I am trying to prove the following:
$$3d\sigma (X,Y,Z)=-\sigma ([X,Y],Z)$$
where $X,Y,Z\in\mathscr{X}(M)$ with M as a smooth manifold. I can start by stating what I know so it is easier to see what I do wrong for you guys.

I know that a general 2-form has the form:
$\omega=\omega_{ij}dx^i\land dy^j$. if one "puts" in two vector fields, $X=X^{\mu}\frac{\partial}{\partial X^{\mu}}$ and $Y=Y^{\nu}\frac{\partial}{\partial X^{\nu}}$ one gets

$$\omega(X,Y)=\omega_{\alpha\beta} Y^{\nu}\frac{\partial}{\partial X^{\nu}}X^{\mu}\frac{\partial}{\partial X^{\mu}}dx^{\alpha}\land dy^{\beta} =\omega_{\alpha\beta} (Y^{\beta}X^{\alpha}-Y^{\alpha}X^{\beta})$$

One of my problems is that I don't know how to treat the lie bracket inside the 2-form.
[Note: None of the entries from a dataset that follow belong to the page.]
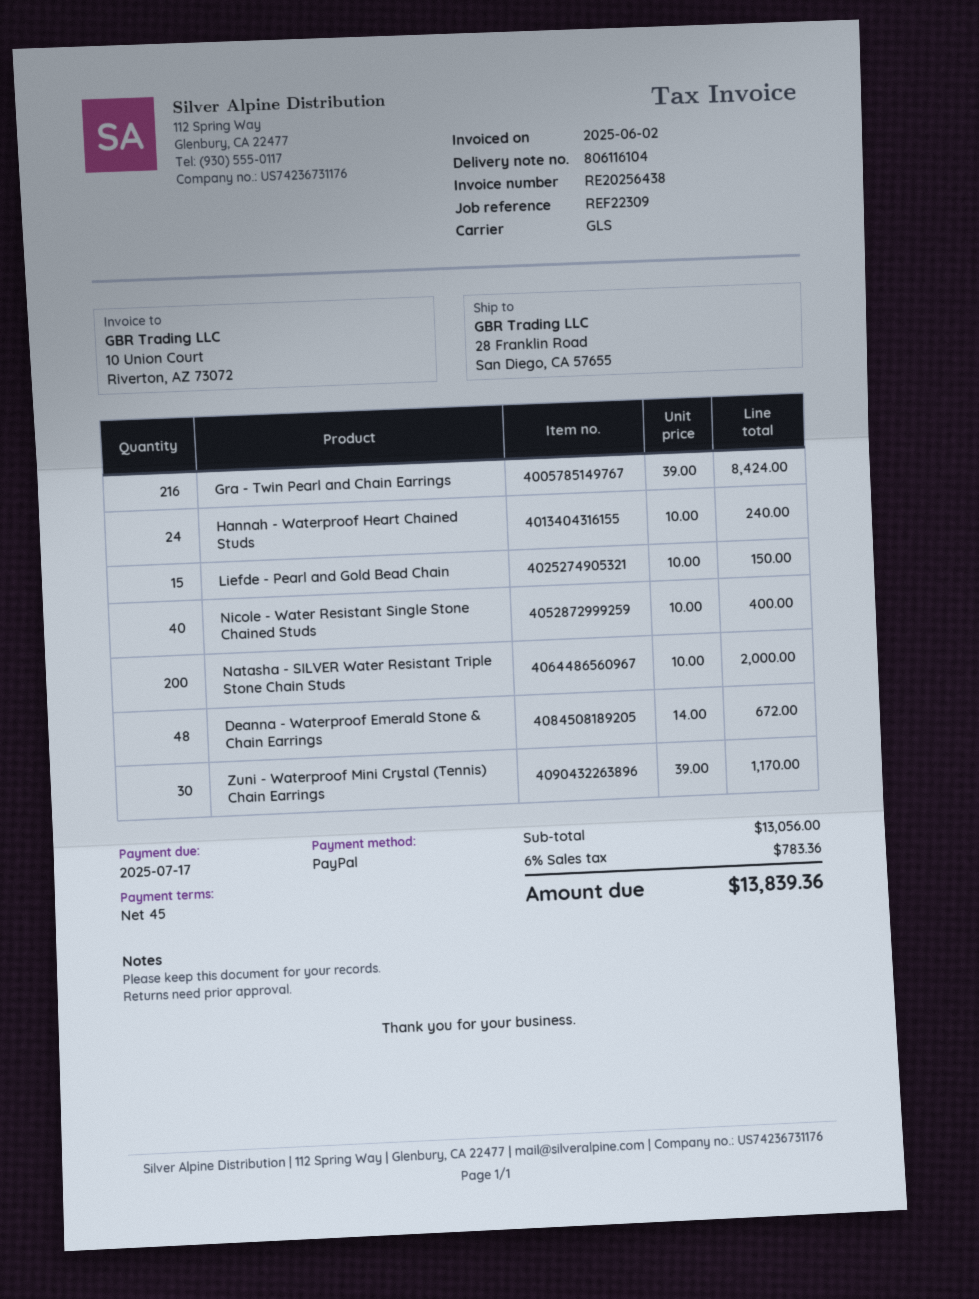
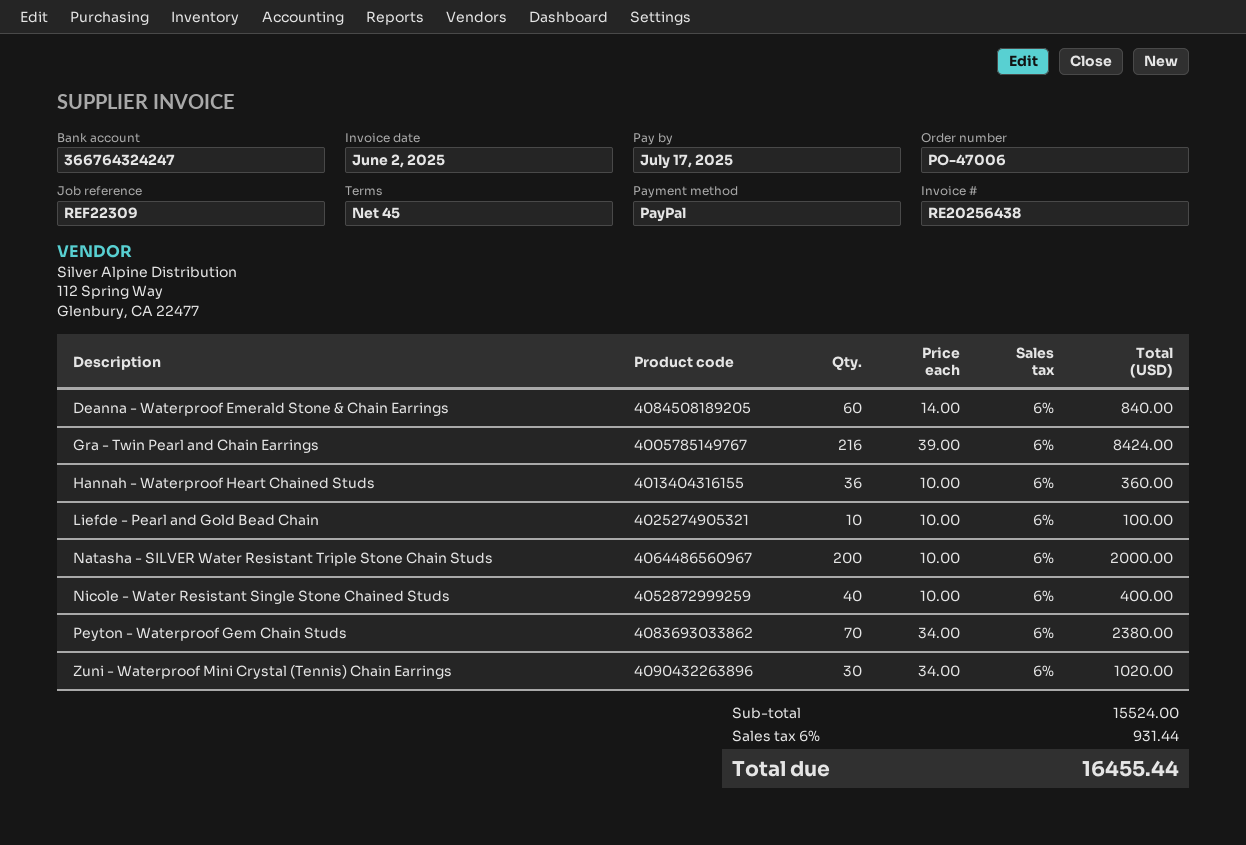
Hannah - Waterproof Heart Chained Studs: 24 x 10.00 = 240.00 -> 36 x 10.00 = 360.00
Liefde - Pearl and Gold Bead Chain: 15 x 10.00 = 150.00 -> 10 x 10.00 = 100.00
Deanna - Waterproof Emerald Stone & Chain Earrings: 48 x 14.00 = 672.00 -> 60 x 14.00 = 840.00
Zuni - Waterproof Mini Crystal (Tennis) Chain Earrings: 30 x 39.00 = 1170.00 -> 30 x 34.00 = 1020.00
Peyton - Waterproof Gem Chain Studs: none -> 70 x 34.00 = 2380.00
subtotal: 13056.00 -> 15524.00
tax: 6% = 783.36 -> 6% = 931.44
total: 13839.36 -> 16455.44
Specifically the corresponding wedge that it should yield. This is what my efforts have gotten me so far:

$$-\sigma ([X,Y],Z)=-\sigma_{\alpha\beta}(X^{\nu}Y^{\mu}\frac{\partial^2}{\partial X^{\nu}X^{\mu}}-Y^{\mu}X^{\nu}\frac{\partial^2}{\partial X^{\nu}X^{\mu}})d(XY)^{\alpha} \land dz^{\beta}$$

This doesn't get me anywhere, so my conclusion is that I am messing it up some where. (I know by the way that there is a formula that you can use, but I want to understand what it does that is why I am trying this. )

2. Apr 11, 2016

### andrewkirk

A Lie bracket does not yield a wedge. It yields a vector field. Thus we have
$$[X,Y]\equiv \left(X^j\partial_jY^k-Y^j\partial_jX^k\right)\partial _k$$
So if $\sigma$ is a 2-form and we write $T\equiv[X,Y]$, we have
$$-\sigma([X,Y],Z)=-\sigma(T,Z)=-\sigma_{ab}dx^a\wedge dx^b(T,Z)=-\sigma_{ab} (Z^{\beta}T^a-Z^{\alpha}T^b)$$
$$\ \ \ \ \ \ \ \ \ \ =-\sigma_{ab} \left(Z^{b}\left(X^j\partial_jY^a-Y^j\partial_jX^a\right)-Z^{a}\left(X^j\partial_jY^b-Y^j\partial_jX^b\right)\right)$$

By the way, I recommend against writing basis vectors as $\frac{\partial}{\partial X^\mu}$ because the capital $X$ is used to denote a specific vector and the basis vector has nothing to do with that vector. I like to use $\partial_\mu$ because it's clear, quick to write and say but another option is $\frac{\partial}{\partial x^\mu}$ (note the lower case $x$).

Last edited: Apr 12, 2016
3. Apr 12, 2016

### Fgard

Thanks for your help andrewkirk, it cleared up my confusion with the Lie bracket. I see now that i forgot to mention in my initial post that:
$$X,Y\in V_K(M)$$ and $$Z\in V(M)$$
With K as the characteristic distribution of $\sigma$ and X,Y are tangent to this distribution.

4. Apr 12, 2016

### lavinia

There is an alternative definition of the exterior derivative that you might find easier to work with.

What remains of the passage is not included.